Максу показалось, что он только что закрыл глаза, а кто-то уже тряс его за плечо. Это был Андрей – в свежей одежде, чисто выбритый, и сна ни в одном глазу.
– Давай, малыш, нам пора в аэропорт!
Макс не уставал поражаться неиссякаемой энергии Кожухова. Музыкант мог спать четыре часа в сутки и при этом работать со всей отдачей без перерывов и выходных. Обычный распорядок дня в отсутствие концертов или записи был следующим. Вставал он в шесть утра, принимал душ, пил кофе. Во время завтрака диктовал Максу, что нужно сделать в этот день, чтобы тот потом ему напомнил. Затем они отправлялись в «Гелиос», где Кожухов проводил два-три часа, гримируясь и одеваясь для предстоящей репетиции. Репетиция продолжалась до обеда. В двух кварталах от театра находился симпатичный итальянский ресторанчик под названием «Мама Рома», именно там предпочитали обедать члены труппы. Но не Кожухов. Каждый раз они с Максом выбирали какое-нибудь укромное кафе, забивались в дальний угол и наслаждались относительным покоем. Андрея редко узнавали, потому что он неизменно носил затемненные очки и шарф, намотанный до самого носа. Делал он это потому, что не имел времени снимать грим, а с такой физиономией, какую ему делала молоденькая гримерша Татьяна, не очень-то приятно выносить людское любопытство.
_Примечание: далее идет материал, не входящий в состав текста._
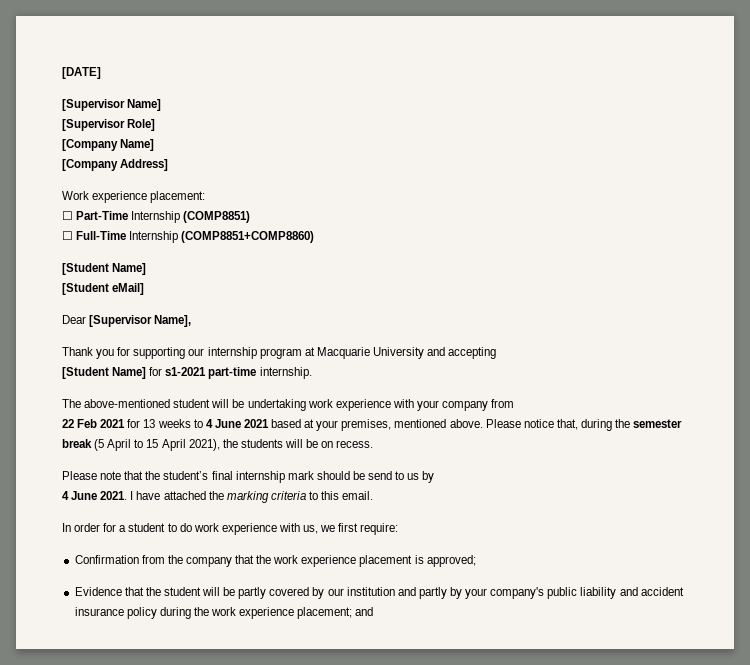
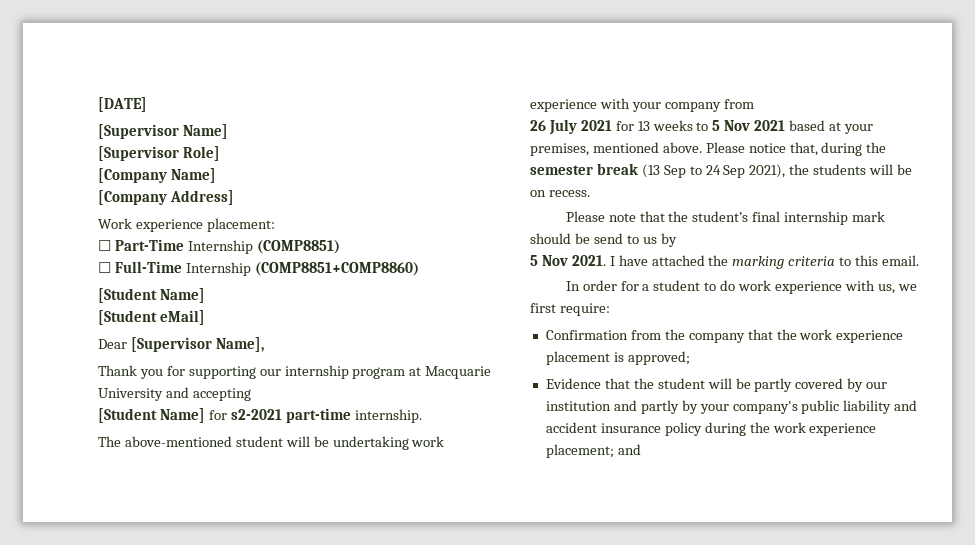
- [Student Name] for s1-2021 part-time internship.
+ [Student Name] for s2-2021 part-time internship.
- 22 Feb 2021 for 13 weeks to 4 June 2021 based at your premises, mentioned above.
+ 26 July 2021 for 13 weeks to 5 Nov 2021 based at your premises, mentioned above.
- Please notice that, during the semester break (5 April to 15 April 2021), the students will be on recess.
+ Please notice that, during the semester break (13 Sep to 24 Sep 2021), the students will be on recess.
- 4 June 2021.
+ 5 Nov 2021.

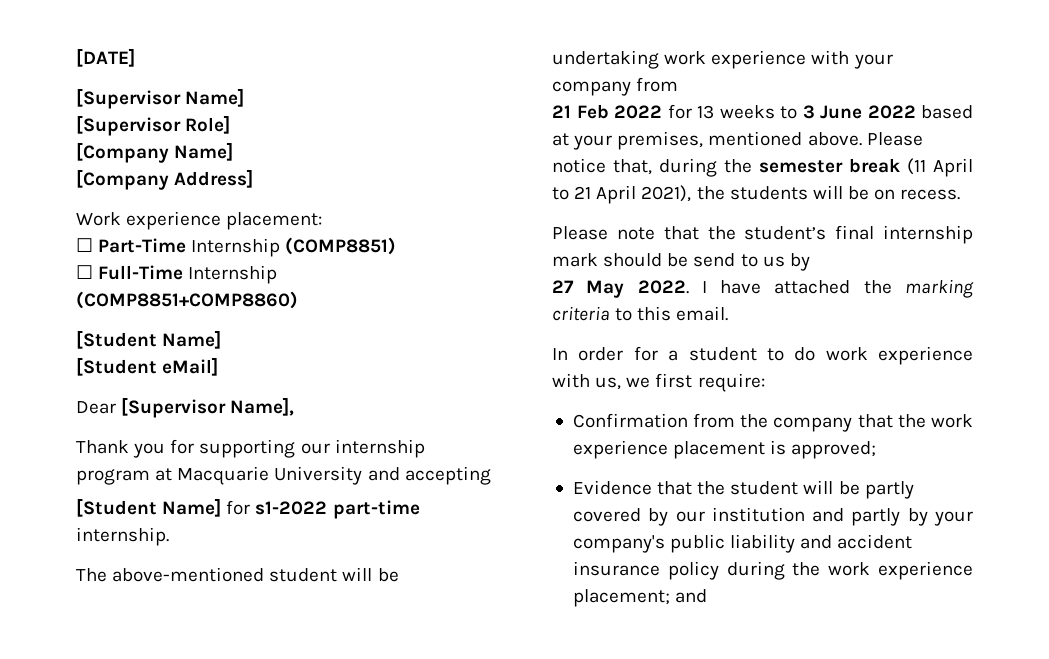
- [Student Name] for s2-2021 part-time internship.
+ [Student Name] for s1-2022 part-time internship.
- 26 July 2021 for 13 weeks to 5 Nov 2021 based at your premises, mentioned above.
+ 21 Feb 2022 for 13 weeks to 3 June 2022 based at your premises, mentioned above.
- Please notice that, during the semester break (13 Sep to 24 Sep 2021), the students will be on recess.
+ Please notice that, during the semester break (11 April to 21 April 2021), the students will be on recess.
- 5 Nov 2021.
+ 27 May 2022.

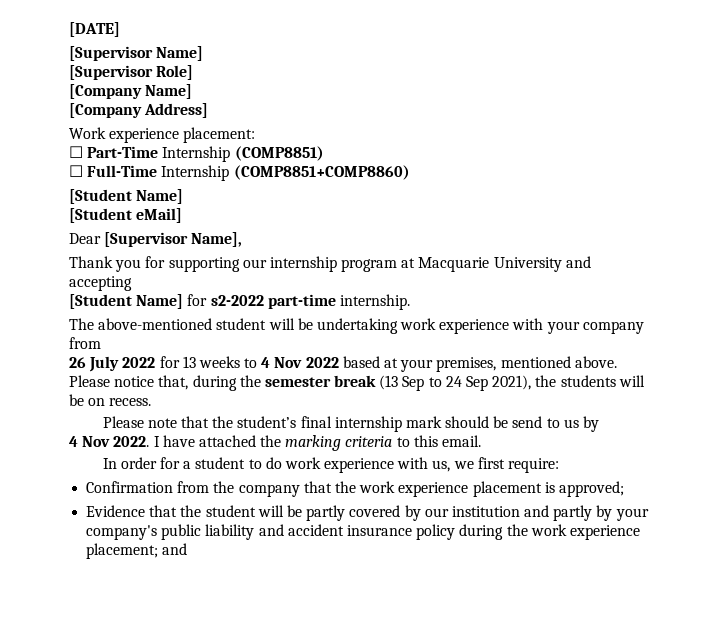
- [Student Name] for s1-2022 part-time internship.
+ [Student Name] for s2-2022 part-time internship.
- 21 Feb 2022 for 13 weeks to 3 June 2022 based at your premises, mentioned above.
+ 26 July 2022 for 13 weeks to 4 Nov 2022 based at your premises, mentioned above.
- Please notice that, during the semester break (11 April to 21 April 2021), the students will be on recess.
+ Please notice that, during the semester break (13 Sep to 24 Sep 2021), the students will be on recess.
- 27 May 2022.
+ 4 Nov 2022.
После обеда они возвращались в театр и репетировали до восьми вечера. Затем Андрей разгримировывался, и по вторникам, четвергам и субботам они возвращались домой. Спустя неделю с момента знакомства Кожухов предложил Максу перебраться к нему. Бабушки поначалу возражали, но Макс убедил их, что так ему удастся урвать минут сорок сна, вместо того чтобы вскакивать с рассветом и ехать через весь город в центр, где обитал Андрей. По понедельникам, средам и пятницам после репетиции они ехали в спортивный комплекс «Ахиллес». Он закрывался в восемь, но Люба – тренер по фитнесу, она же совладелица клуба, задерживалась специально, чтобы на часок предоставить в распоряжение Андрея совершенно пустой тренажерный зал. Это не было прихотью со стороны Кожухова: невозможно тренироваться, когда на тебя глазеют полсотни посетителей клуба, поэтому он предпочитал доплачивать за так называемые «индивидуальные занятия с тренером», хотя на самом деле Андрей платил за возможность побыть в одиночестве.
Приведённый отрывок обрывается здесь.